Maybank: Okay. So, I have a question here, if I can just get my phone to work. I have two questions. The first starts, “Would the panelists discuss their changing experience of being LGBTQ in medicine? A friend of a friend who was at a T5 institution was told to go back in the closet. I'm applying to med school, and I'm concerned my interests in supporting people with non-traditional sexual reproductive health experiences won't be taken seriously.” Any comments?
Ehrenfeld: I'll just say, I think that the profession continues to evolve. I was told a few years back that if I stood up and advocated for a set of LGBT-inclusive policies that it would be the end of my career in organized medicine.
A decade later, I was the chair of the AMA as an out gay person. So, there you go. I think we each have to make individual decisions about the work that we do, and how we bring ourselves, our full selves, to the table. But I think that visibility is really important, and I do my best to be out every day in every way that I can be, because I think it's important to educate our colleagues about what it means to be an LGBT person, and whether you're an LGBT person or an ally in the profession, we all have work to do to make sure that people like that who want to come into the profession don't have to leave themselves at the door.
Malebranche: Yeah, I would echo that, what Jesse just said. I think you have to come with your full self to the table. I remember mentoring a medical student once who, on his personal statement, gave a story about how a good friend of his had been, and he's a Black, a gay man, a good friend of his had been diagnosed with HIV, and that got him interested in internal medicine. And he used that on his personal statement when he was applying to not medical school, but to residency at the time, and his mentor told him not to, because that would call into question his sexuality.
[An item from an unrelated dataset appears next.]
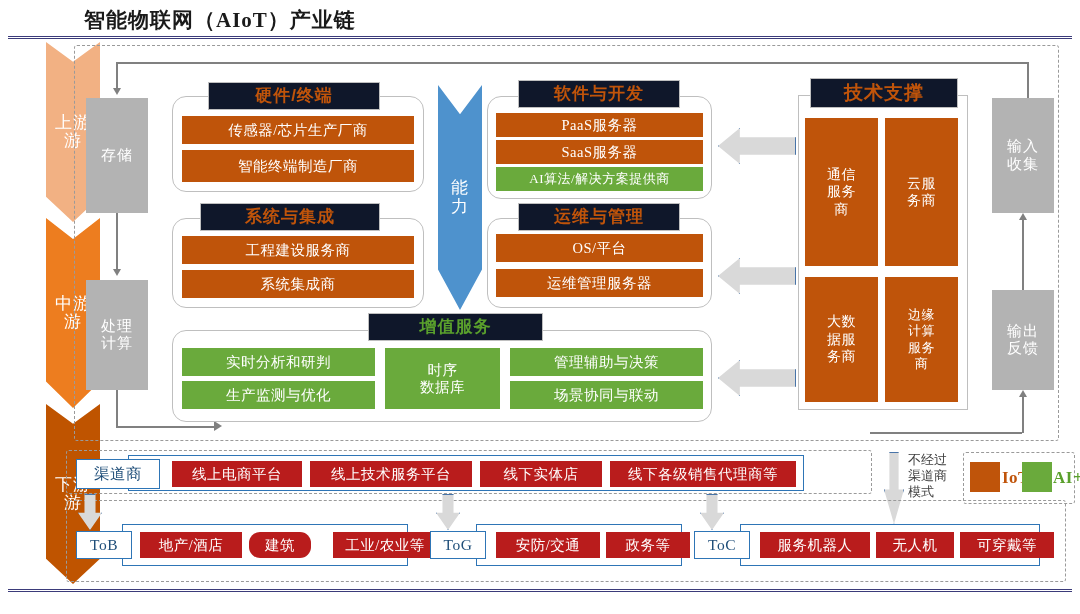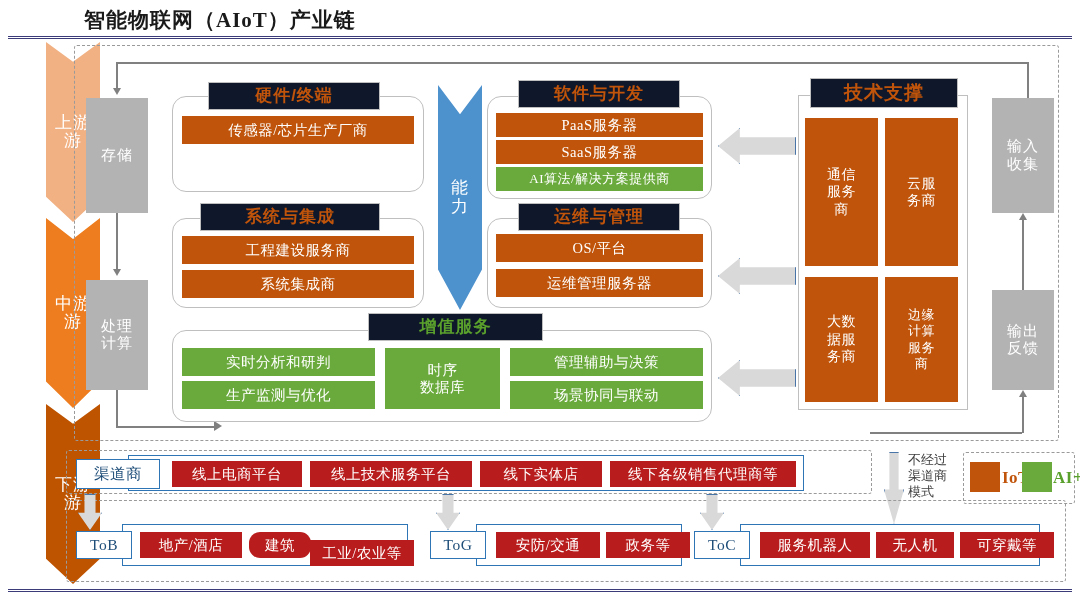"智能终端制造厂商" div.abs { html: none -> <div>智能终端制造厂商</div> }
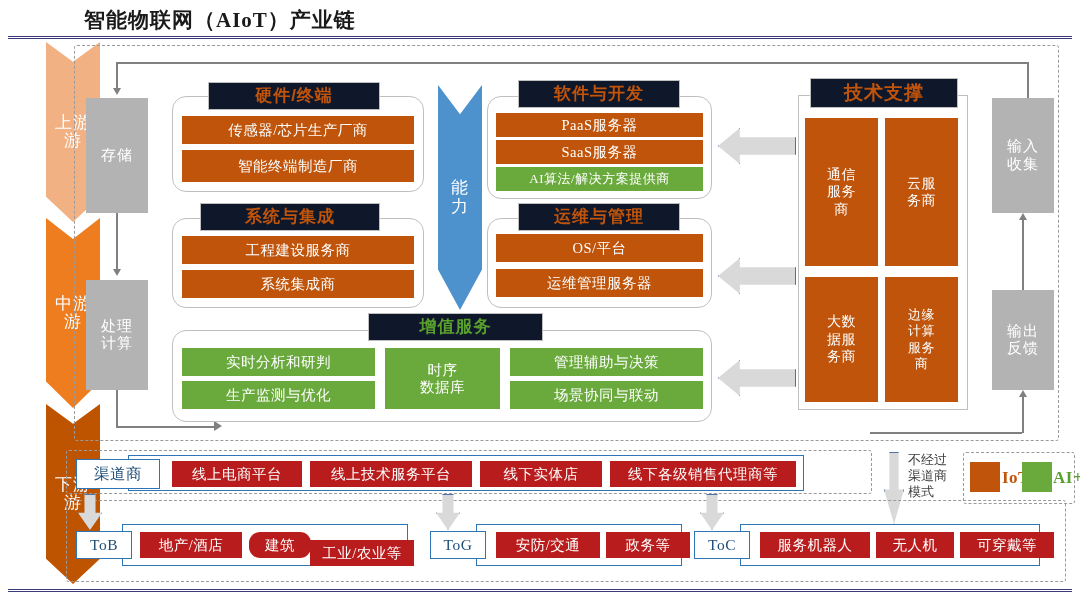"工业/农业等" div.abs { left: 310px -> 333px; margin-top: 8px -> none }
So, when he gave it to me to look at, I shredded it up because I said, “Dude, this doesn't even sound like you,” because he had changed it into a narrative that he was concerned about HIV because of its impact on Black women. And I said, “That is true,” I said, “But your work has been focused on Black, gay men.” So, he changed it to what, I said, “Change it back to what you originally thought it would be.” He changed it, and then put that in his personal statement and applied to residency, and he said wherever he went for his residency interviews, all the directors said that the statement stood out for them. Whoever the chairman was, whoever the residency director was, and he ended up getting into an amazing residency program in internal medicine, and continues to do phenomenal work now.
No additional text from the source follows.